Lennox se apresuró a intervenir.
—Eso no es necesario. Los campos tienen mucha vida con un buen abono.
—No se pueden abonar indefinidamente —replicó Lizzie—. El coronel Thumson desbroza terreno todos los inviernos.
Jay se dio cuenta de que Lizzie y Lennox habían discutido anteriormente acerca de aquel asunto.
—No disponemos de suficientes braceros —dijo Lennox—. Incluso con los hombres del
Rosebud
, sólo podemos cultivar los campos que ya tenemos. El coronel Thumson tiene más esclavos que nosotros.
—Eso es porque gana más dinero… gracias a los métodos que utiliza —dijo Lizzie con aire triunfal.
—Las mujeres no entienden de estas cosas —replicó despectivamente Lennox.
—Retírese ahora mismo, señor Lennox —dijo Lizzie.

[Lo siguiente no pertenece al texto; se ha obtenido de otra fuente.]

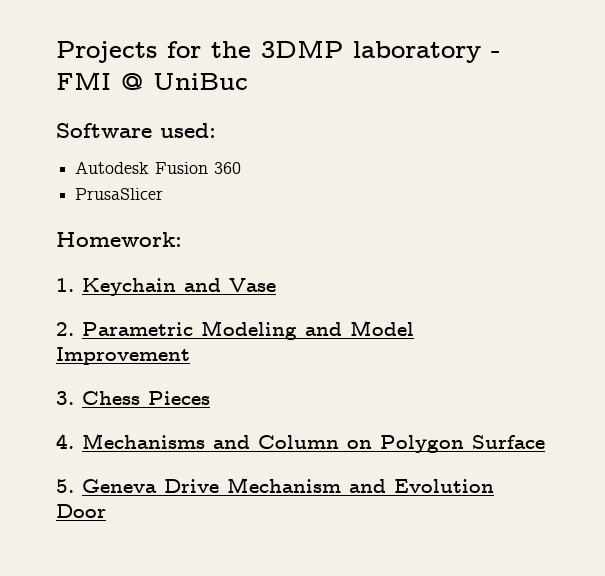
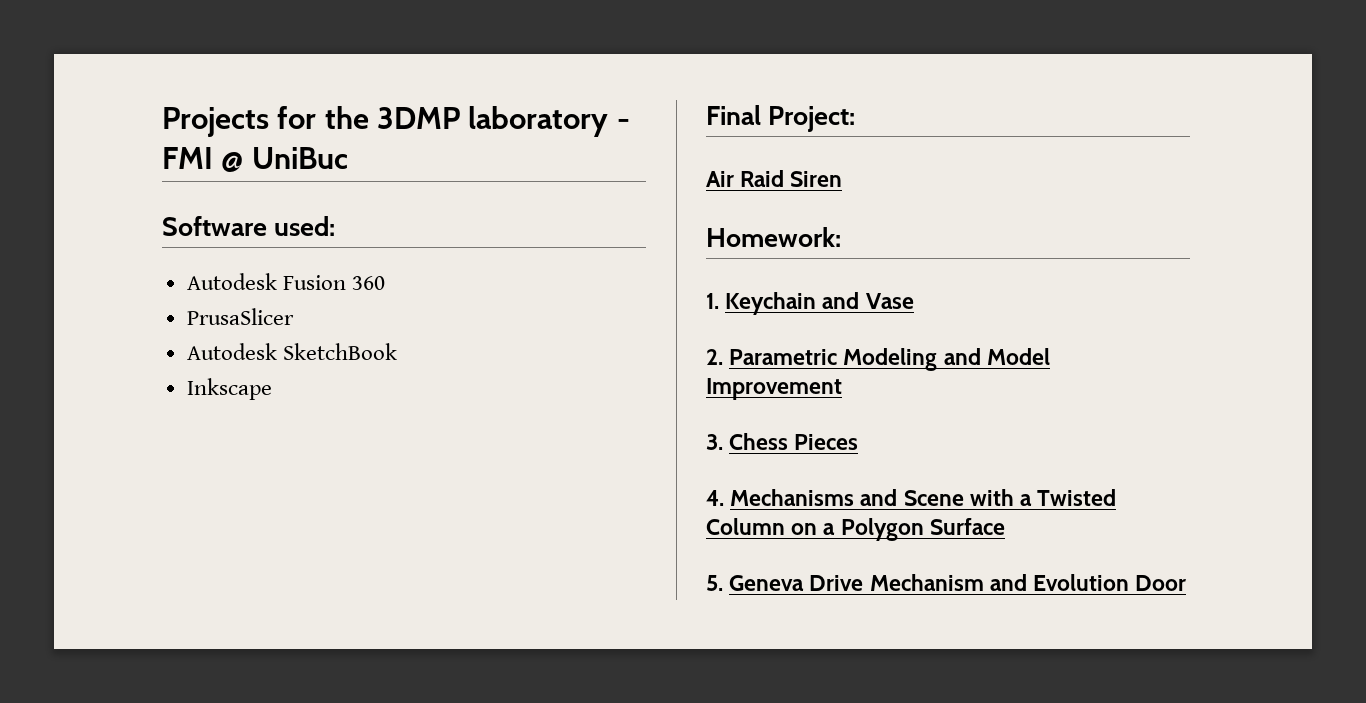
(164, 194) none -> [186,343,397,360] [186,378,272,400] [706,105,856,132] [706,170,843,187] // Autodesk SketchBook // Inkscape // Final Project: // Air Raid Siren
(250, 442) none -> [903,489,1117,506] Scene with a Twisted
(372, 444) none -> [823,523,836,535] a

Lennox la miró enfurecido, pero se retiró.
—Tenemos que librarnos de él, Jay —dijo Lizzie.
—No veo por qué razón…
—Es un hombre brutal y sólo sabe asustar a la gente. No tiene ni idea acerca de cultivos y del tabaco… y lo peor de todo es que no le interesa aprender.
—Sabe cómo hacer trabajar a los braceros.
—¡De nada sirve obligarles a trabajar duro si el trabajo que hacen no es el más adecuado!
—Veo que te has convertido de repente en una experta en tabaco.
—Jay, he crecido en una finca y he visto su ruina… no por culpa de la holgazanería de los campesinos sino porque mi padre murió y mi madre no supo administrar las tierras. Ahora tú estás cometiendo los mismos errores… te ausentas constantemente, confundes la dureza con la disciplina y dejas las decisiones importantes en manos de terceros. ¡De esta manera creo que no dirigirías ni un regimiento!